Raphael had a photo of Shane, taken in the last days, and he kept it in the corner of the mirror. When he moved to his own apartment, I asked him to please take it away.
I preferred to remember Shane in the stream of light from the living room, his hair falling onto my forehead. Every day that he had lived with me, I searched for some verification of that old him, but the old was gone.
Sometime in 1989 my Oldsmobile got stolen, which was no great loss, but that old leather jacket had been left behind the seat, and that was.
So much for living in the past.
BREAKING BREAD
I have his gun, his knife, his water bottles, his evening kill. I have his home. For the moment that is everything I’ve been needing. I find some satisfaction in that. I have not been left completely
empty-handed; even as he has taken from me, I have forced him to give some small concession in return.
I finish the fire he started, restacking the branches, scattered when I attacked him, resetting the spit and its stick braces, which we knocked away. Before undergoing the tedious process of rubbing two sticks together, I search the cave and find three boxes of wooden matches stuffed into an old ammunition case.
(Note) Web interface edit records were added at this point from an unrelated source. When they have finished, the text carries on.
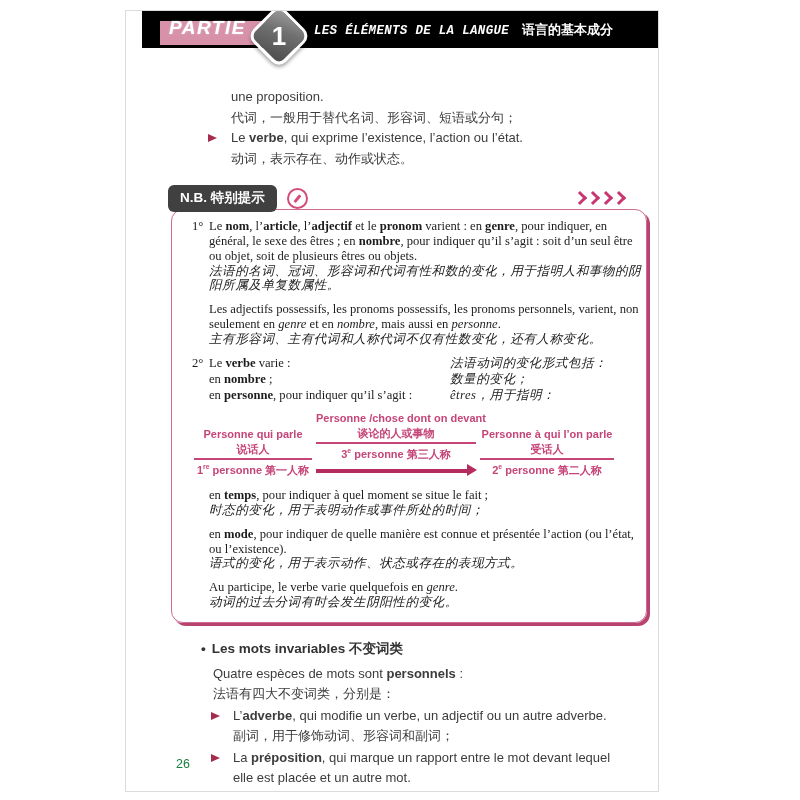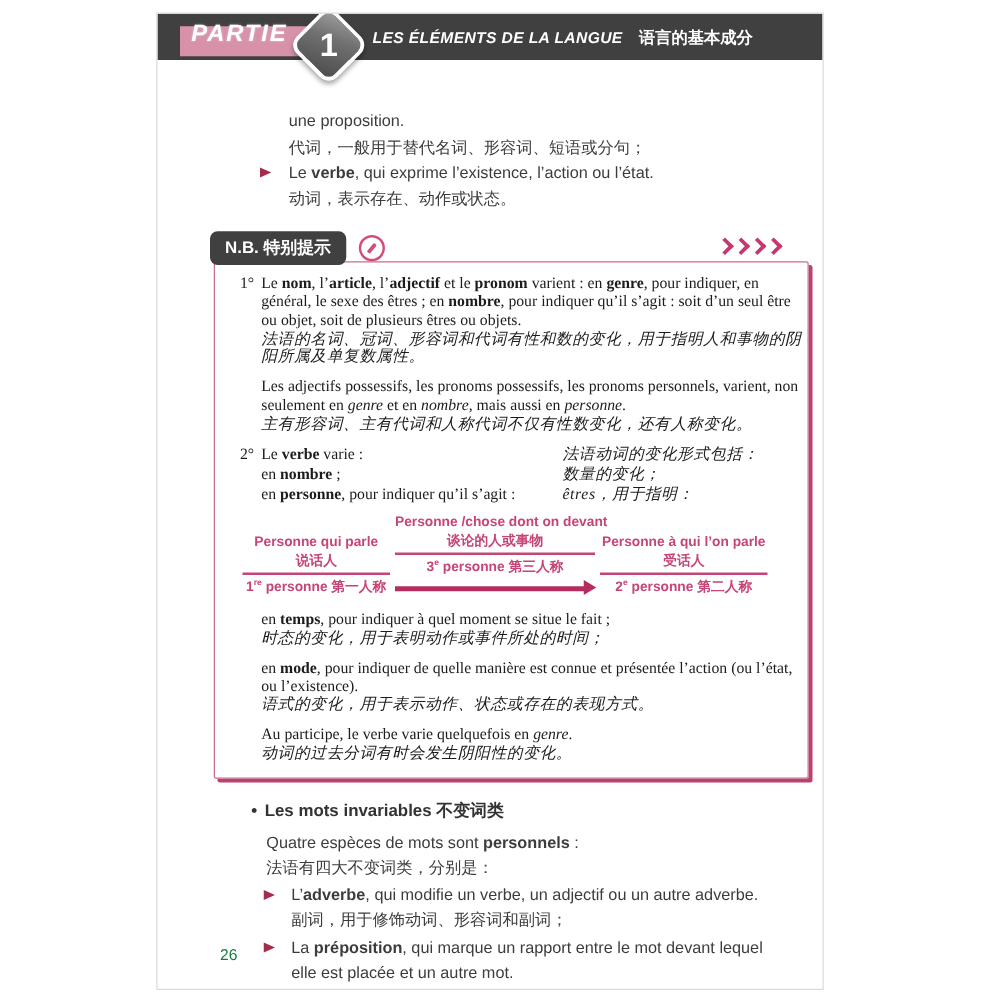--- a/index.html
+++ b/index.html
@@ -6,36 +6,36 @@
   body{
     width:800px;height:800px;background:#ffffff;position:relative;
     font-family:"Liberation Sans","DejaVu Sans",sans-serif;
     -webkit-font-smoothing:antialiased;
   }
   .page{
     position:absolute;left:125px;top:10px;width:534px;height:782px;
     background:#fff;border:1px solid #dcdcdc;box-sizing:border-box;overflow:hidden;
   }
   
-  .bar{position:relative;height:37px;background:#404040;}
+  .bar{position:relative;height:37px;background:#000000;margin-left:16px;}
   .partie-strip{position:absolute;left:18px;top:10px;width:114px;height:24px;background:#d792a9;}
   .partie-label{
     position:absolute;left:27px;top:6px;color:#fff;font-weight:bold;font-style:italic;
     font-size:19px;letter-spacing:1.5px;text-shadow:0 0 2px rgba(255,255,255,.45);
   }
   .badge{
     position:absolute;left:114px;top:2px;width:40px;height:40px;z-index:3;
     transform:rotate(45deg);background:linear-gradient(155deg,#9d9d9d 0%,#707070 40%,#4c4c4c 100%);
     border:3px solid #fff;border-radius:10px;box-shadow:2px 2px 4px rgba(0,0,0,.35);
   }
   .badge-num{
     width:100%;height:100%;display:flex;align-items:center;justify-content:center;
     transform:rotate(-45deg);color:#fff;font-weight:bold;font-size:26px;
   }
-  .bar-titles{position:absolute;left:172px;top:10px;display:flex;gap:13px;align-items:baseline;}
+  .bar-titles{position:absolute;left:172px;top:10px;display:flex;gap:13px;align-items:baseline;font-family:Liberation Mono, monospace;}
   .bar-title-fr{color:#fff;font-weight:bold;font-style:italic;font-size:12.5px;letter-spacing:.3px;}
   .bar-title-zh{color:#fff;font-weight:bold;font-size:13px;}
   
   .intro{margin:39px 20px 0 105px;font-size:13px;line-height:20.5px;color:#3c3c3c;}
   .in-line{position:relative;}
   .arrow-bullet{
     position:absolute;left:-23px;top:6px;width:0;height:0;
     border-left:9px solid #a62c4e;border-top:4.5px solid transparent;border-bottom:4.5px solid transparent;
   }
   
@@ -50,21 +50,21 @@
   }
   .nb-icon::after{content:'';width:2.5px;height:9px;background:#d34d7b;transform:rotate(40deg);border-radius:1px;}
   .chevrons{position:absolute;right:34px;top:4px;}
   .chev{
     display:inline-block;width:7px;height:7px;margin-left:3px;
     border-top:3.2px solid #c73671;border-right:3.2px solid #c73671;transform:rotate(45deg);
   }
   
   .nb-box{
     position:relative;margin:-3px 11px 0 45px;z-index:1;
-    border:1.6px solid #cd6b90;border-radius:2px;box-shadow:3px 3px 0 #b8436e;
+    border:1.6px solid #cd6b90;border-radius:12px;box-shadow:3px 3px 0 #b8436e;
     padding:9px 4px 12px 20px;box-sizing:border-box;
     font-family:"Liberation Serif","DejaVu Serif",serif;font-size:12.6px;line-height:1.18;color:#1c1c1c;
   }
   .blk{padding-left:17px;margin-bottom:9px;}
   .marker{display:inline-block;width:17px;margin-left:-17px;}
   .zh-kai{font-style:italic;letter-spacing:.5px;}
   .hang2{position:relative;}
   .marker2{position:absolute;left:0;top:0;}
   .row{display:flex;margin-bottom:1px;}
   .row .fr{width:241px;flex:none;}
With the fire going well, I unsheathe the knife again, and attempt to sever and skin a haunch of the deer. It’s a grisly process, and I stand outside myself as I do it, knowing I might not have been capable of the act last week, or last night.
I think about another deer, one I found once on the highway, on my way to Sacramento to visit Simon. She’d been hit, paralyzed at some low point on her spine, and I stopped and helped carry her back half off the highway. A passing motorist told me not to touch her, she’d hurt me. She bled on me, but she didn’t hurt me. A man from Fish and Game came out and shot her through the ear. It was fast and clean.
On my next trip I stopped and tried to salvage her skull, but the animals had carried most everything away.
I force my mind back to the present, against its will.
I wonder what I must look like by now. I know I’m filthy, but I’d like to see my own eyes, to see if I look wild, like Simon’s killer, and if I’d know myself apart from him.
I look down at the skin, still slightly bloody, draped across my knees, and I realize that now almost everything any of us dreamed is here. The cave, the deerskin, the fire. Everything but Simon. I throw the skin down below.
I’m not sure what to do with the balance of the carcass. I can’t eat it all, and I can’t stop thinking of it as a mutilated corpse. I can’t pretend I don’t know it will draw the coyotes. But I can’t throw it off the bluff. It’s too heavy. So I do something I can’t imagine I would do. Maybe I do it to prove I’m stronger every minute than I was the minute before. I cut the head off the deer with the wild man’s knife. I can’t cut through the bone. I have to snap it. The neck bone gives way with a sickening crack. I throw the head to the dirt beneath me. Maybe the coyotes will take it and go away. Maybe it will be enough for them. If not, there’s more. I control dinner—mine and theirs. I can even control a coyote.